When their daughter, Catherine, was diagnosed with intractable epilepsy at three years old, Terri Carriker and her husband were desperate to find something that would treat her seizures. After multiple treatments failed, and only a few treatment options were left, they sought a less conventional alternative.

Now 15 years old, Catherine has been taking a hemp-based CBD oil for just over a year to alleviate her symptoms.

“We became felons,” Carriker said. “I say that laughingly (now), but it wasn’t without some stress, worrying about (Child Protective Services) knocking at your door.”

Carriker, who had the CBD oil delivered to their home in Austin, is excited to finally be able to legally obtain the medicine that’s been helping her daughter for years.

As a “Conservative, Christian, suburban mom,” fighting for inclusive medicinal marijuana isn’t something Carriker saw herself being apart of. After learning about it and seeing its benefits firsthand, she said she experienced a change of heart.

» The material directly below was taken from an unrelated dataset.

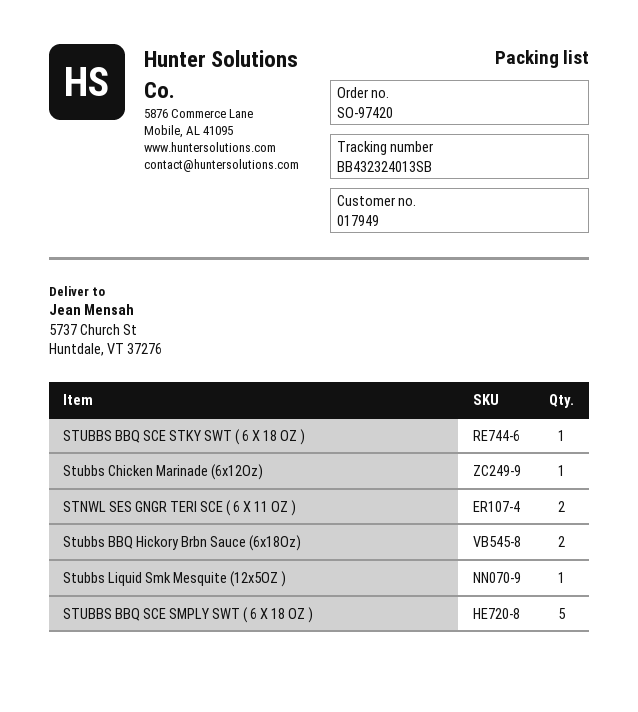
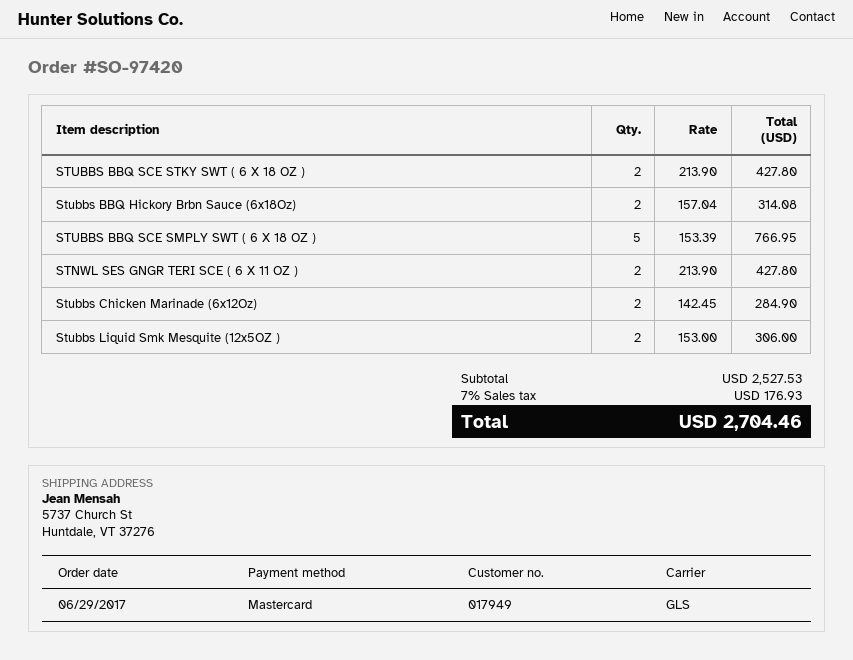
STUBBS BBQ SCE STKY SWT ( 6 X 18 OZ ): 1 -> 2
Stubbs Chicken Marinade (6x12Oz): 1 -> 2
Stubbs Liquid Smk Mesquite (12x5OZ ): 1 -> 2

“Medical marijuana was way off out of my purview,” Carriker said. “I was very quickly convinced that it should be available for any patient that could benefit from it.”

During the 2015 legislative session, Gov. Greg Abbott signed the Texas Compassionate Use Program, legalizing the use of medicinal marijuana for specific diseases. Compassionate Cultivation received their license to grow, sell and distribute medical marijuana on Oct. 31, making them one of only three dispensaries that can legally do so in the state of Texas. The company plans to start selling CBD cannabinoid oil by the end of January 2018.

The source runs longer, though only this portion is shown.